Difference listings:
※

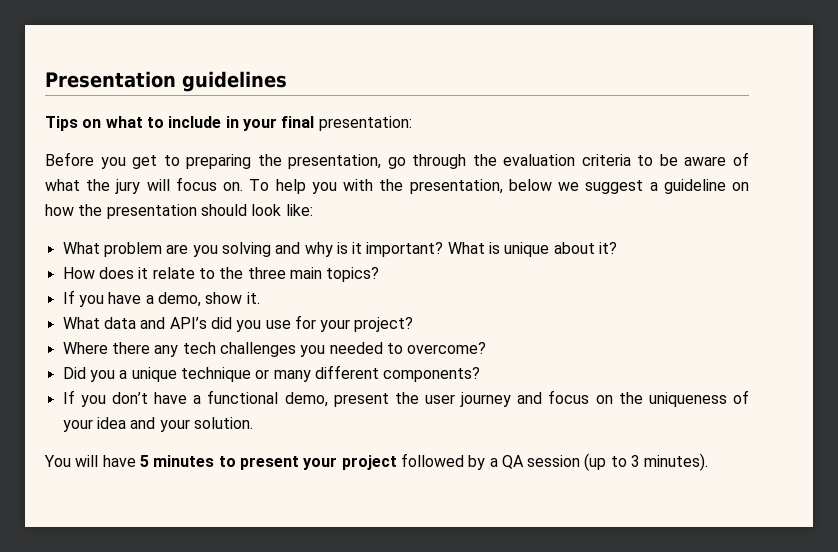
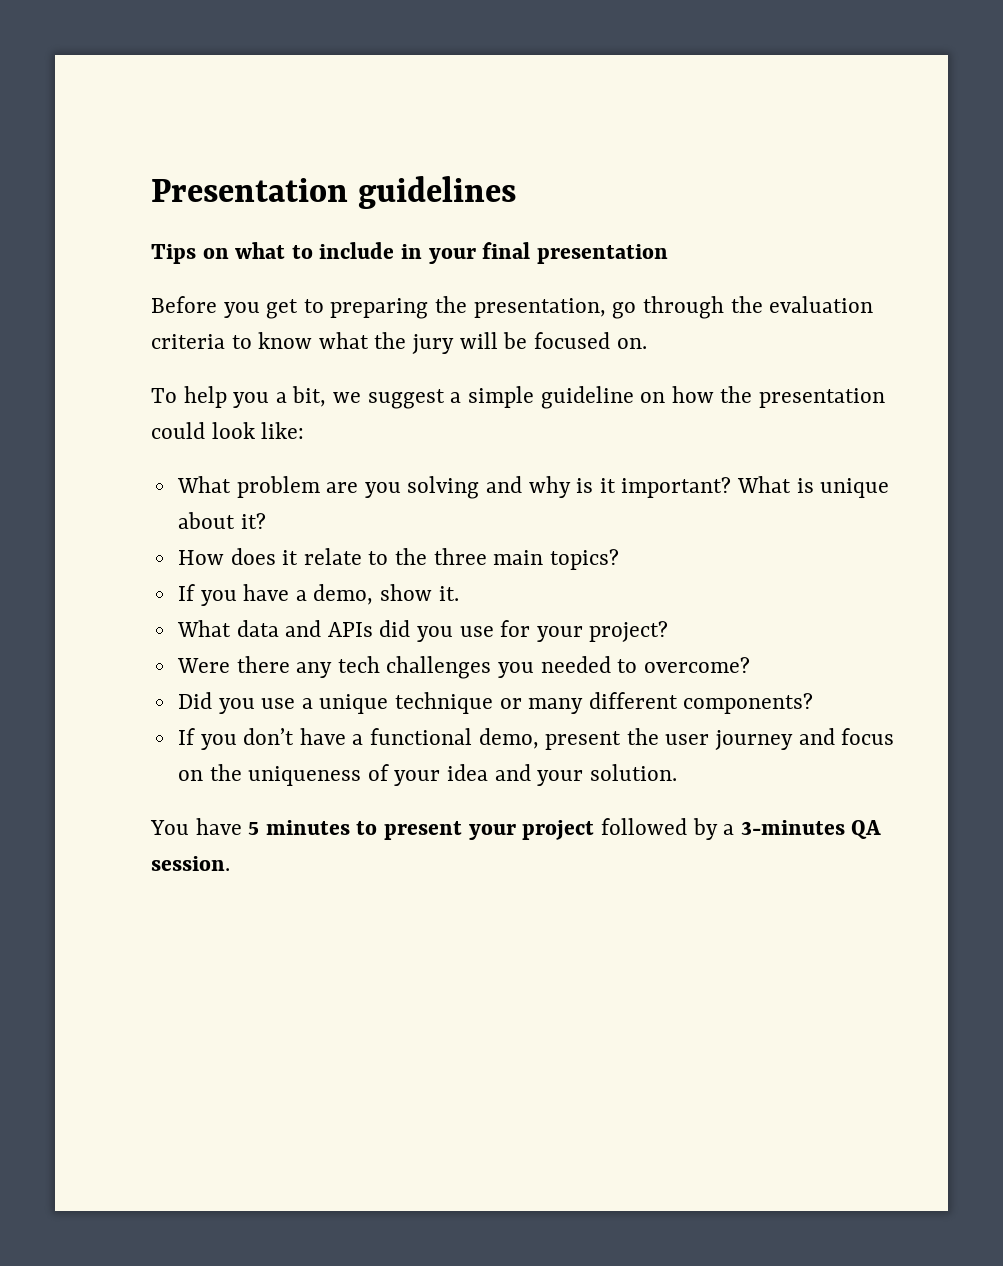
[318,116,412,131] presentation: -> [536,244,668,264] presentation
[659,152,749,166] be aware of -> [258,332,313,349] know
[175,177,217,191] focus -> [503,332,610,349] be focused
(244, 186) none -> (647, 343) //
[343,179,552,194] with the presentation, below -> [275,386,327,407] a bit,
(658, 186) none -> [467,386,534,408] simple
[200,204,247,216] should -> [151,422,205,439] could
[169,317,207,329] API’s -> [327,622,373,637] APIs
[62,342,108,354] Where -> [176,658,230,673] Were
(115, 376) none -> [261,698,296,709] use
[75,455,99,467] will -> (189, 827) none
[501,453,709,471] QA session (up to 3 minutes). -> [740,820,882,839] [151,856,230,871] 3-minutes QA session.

※

## Goal of the exercise
Look through the data above and return exactly the lines from the one that contains "(244, 186) none -> (647, 343) //" to the one that contains "[169,317,207,329] API’s ->", inclusive, with nothing else.

## Response to this task
(244, 186) none -> (647, 343) //
[343,179,552,194] with the presentation, below -> [275,386,327,407] a bit,
(658, 186) none -> [467,386,534,408] simple
[200,204,247,216] should -> [151,422,205,439] could
[169,317,207,329] API’s -> [327,622,373,637] APIs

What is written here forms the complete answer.